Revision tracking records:
--- START ---

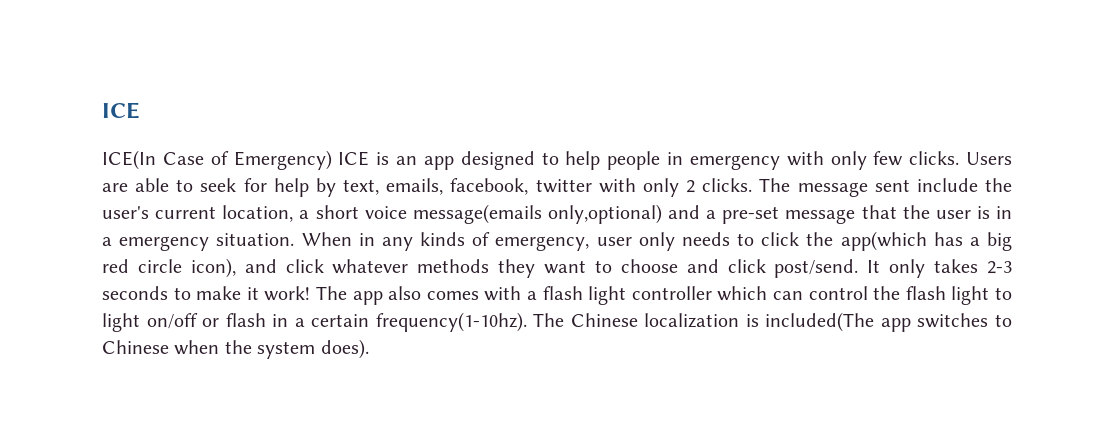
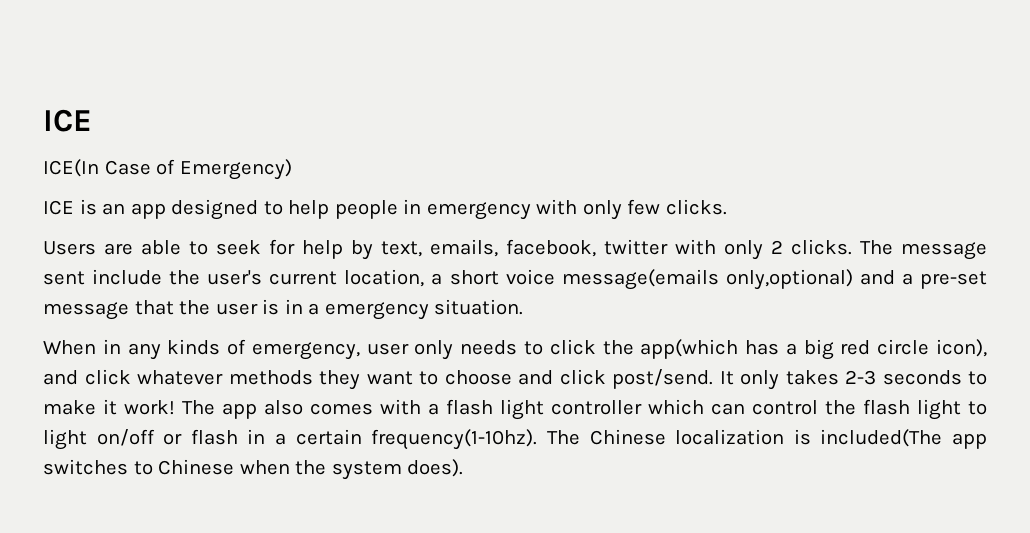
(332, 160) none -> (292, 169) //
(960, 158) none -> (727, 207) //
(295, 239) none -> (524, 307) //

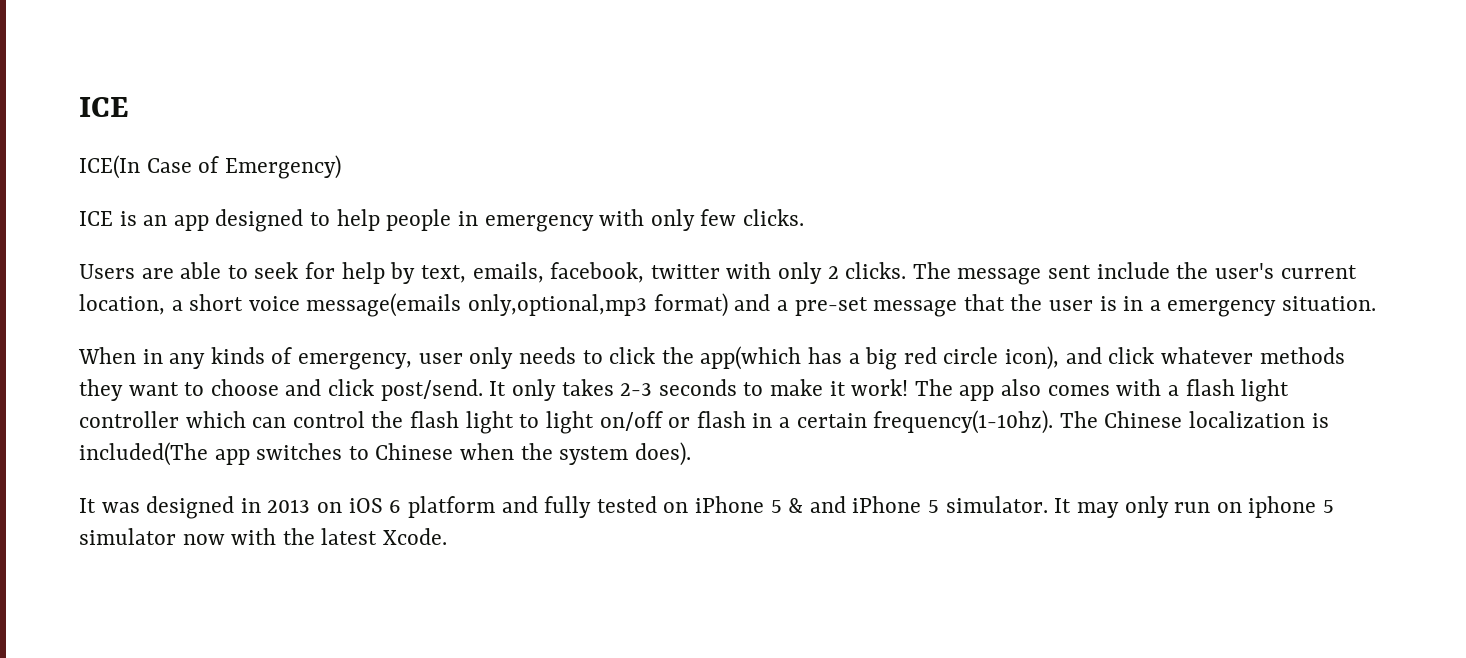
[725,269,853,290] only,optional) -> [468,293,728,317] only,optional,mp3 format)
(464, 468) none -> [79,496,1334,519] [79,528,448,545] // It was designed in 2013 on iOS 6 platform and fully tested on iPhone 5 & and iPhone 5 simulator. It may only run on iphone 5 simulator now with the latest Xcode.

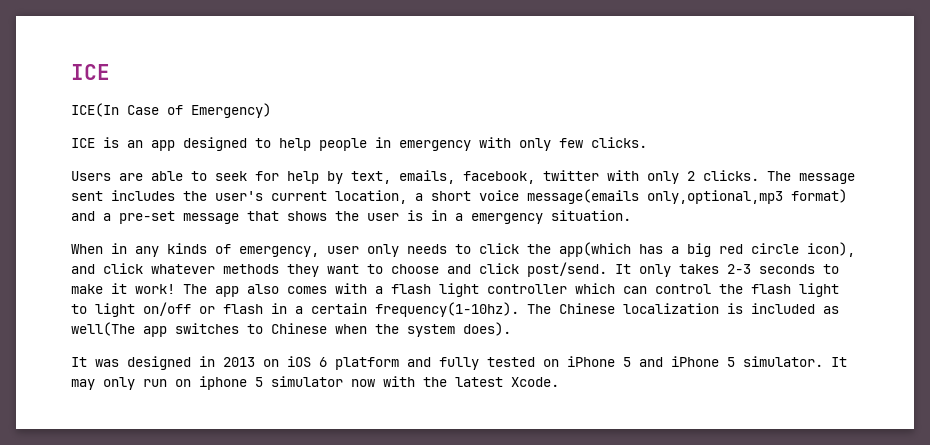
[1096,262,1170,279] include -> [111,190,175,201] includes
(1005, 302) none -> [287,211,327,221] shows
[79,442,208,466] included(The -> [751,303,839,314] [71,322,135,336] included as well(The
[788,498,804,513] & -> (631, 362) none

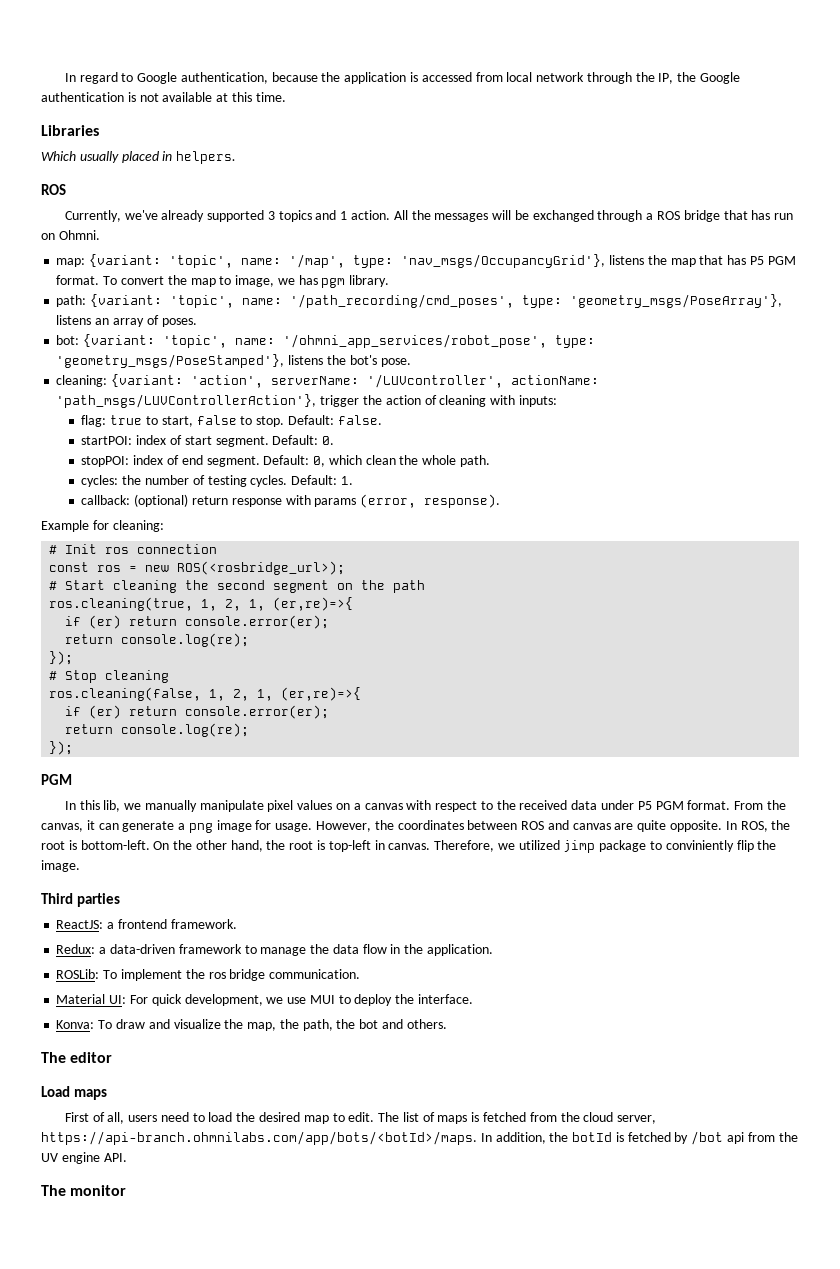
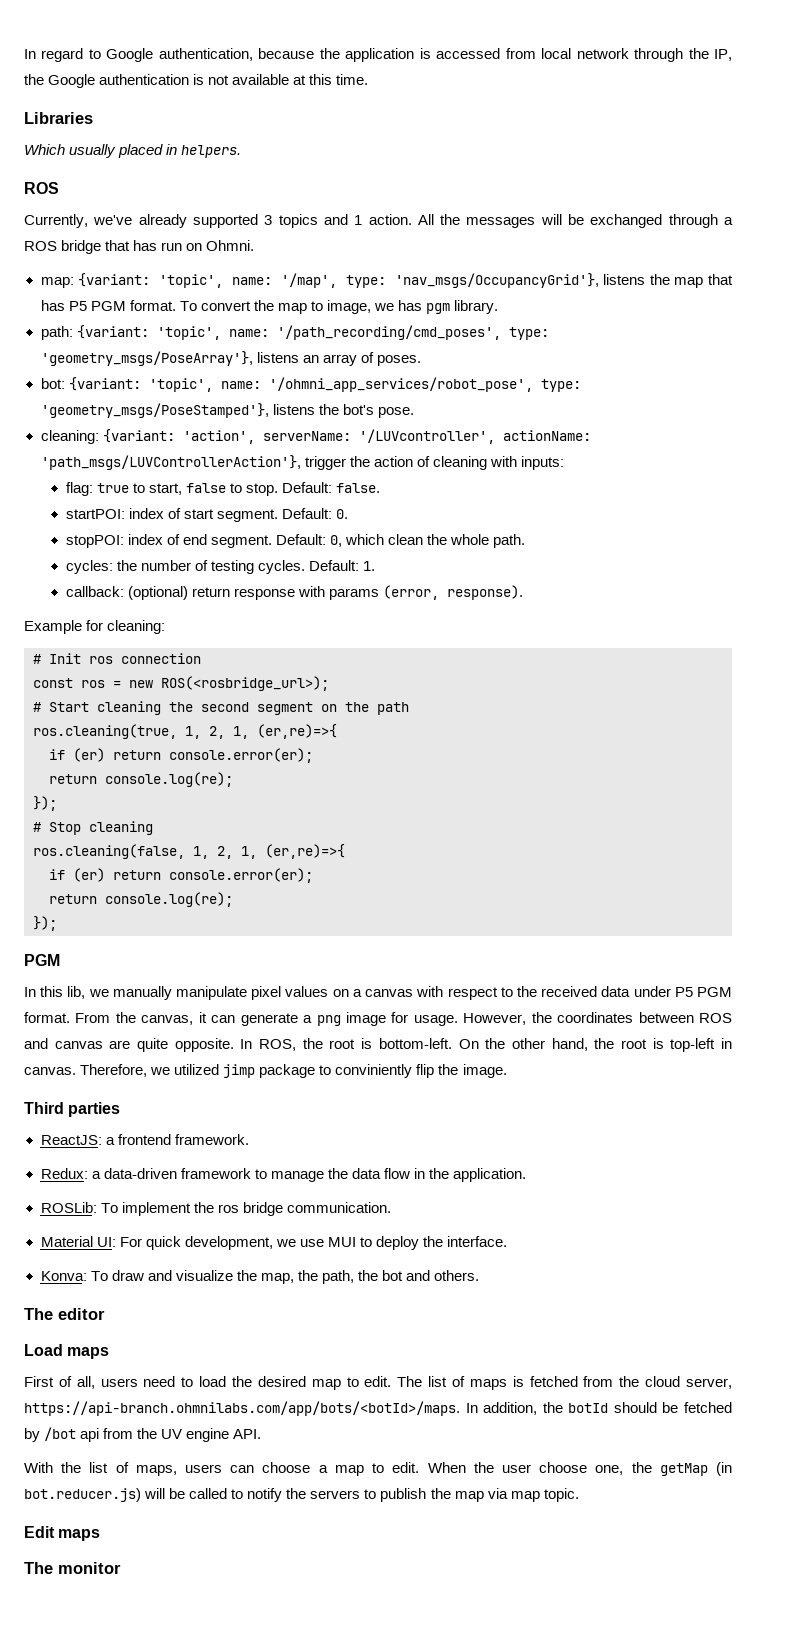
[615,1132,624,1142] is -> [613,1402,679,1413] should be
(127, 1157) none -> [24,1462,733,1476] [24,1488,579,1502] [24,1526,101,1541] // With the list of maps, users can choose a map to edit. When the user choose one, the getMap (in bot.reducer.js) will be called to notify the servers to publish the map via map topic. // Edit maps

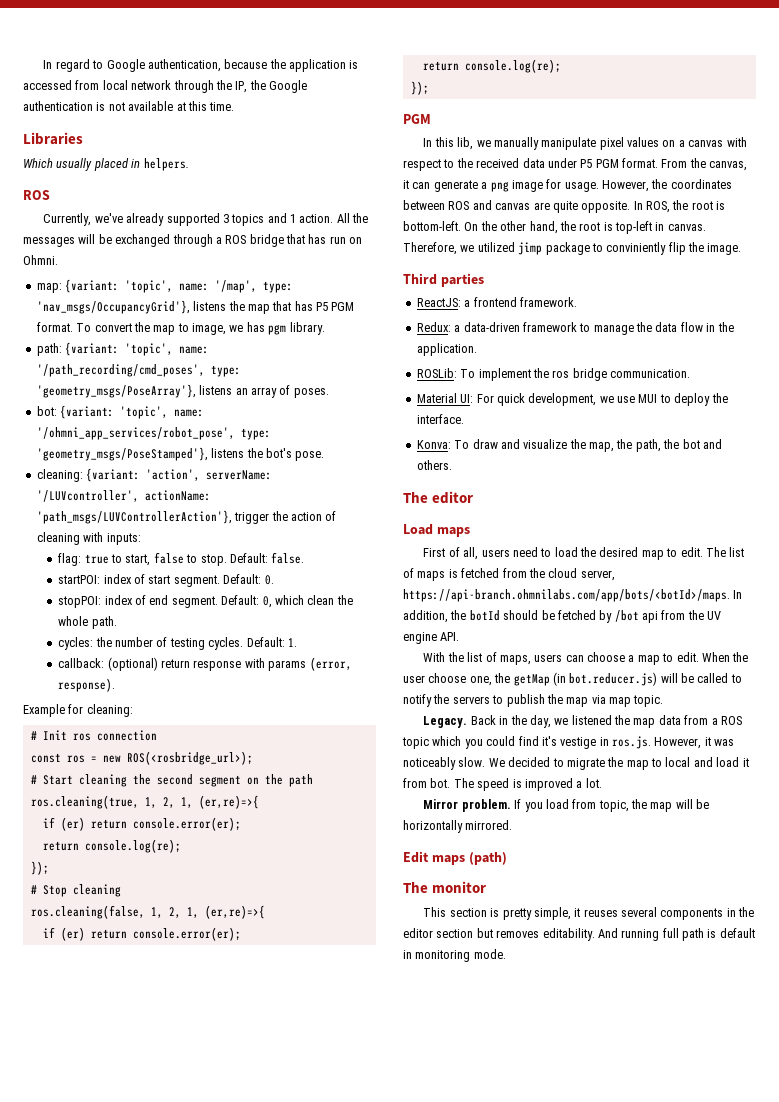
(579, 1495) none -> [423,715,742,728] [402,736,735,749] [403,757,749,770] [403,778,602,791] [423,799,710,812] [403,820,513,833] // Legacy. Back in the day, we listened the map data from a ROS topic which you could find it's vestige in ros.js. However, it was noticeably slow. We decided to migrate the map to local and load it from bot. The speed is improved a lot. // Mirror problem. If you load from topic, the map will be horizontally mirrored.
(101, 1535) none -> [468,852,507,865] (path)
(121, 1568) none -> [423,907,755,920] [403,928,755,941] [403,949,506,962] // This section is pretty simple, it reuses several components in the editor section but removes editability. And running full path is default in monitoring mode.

--- END ---

Your instructions
Identify the lines above with the word "only". Copy them.

Written response
[725,269,853,290] only,optional) -> [468,293,728,317] only,optional,mp3 format)
(464, 468) none -> [79,496,1334,519] [79,528,448,545] // It was designed in 2013 on iOS 6 platform and fully tested on iPhone 5 & and iPhone 5 simulator. It may only run on iphone 5 simulator now with the latest Xcode.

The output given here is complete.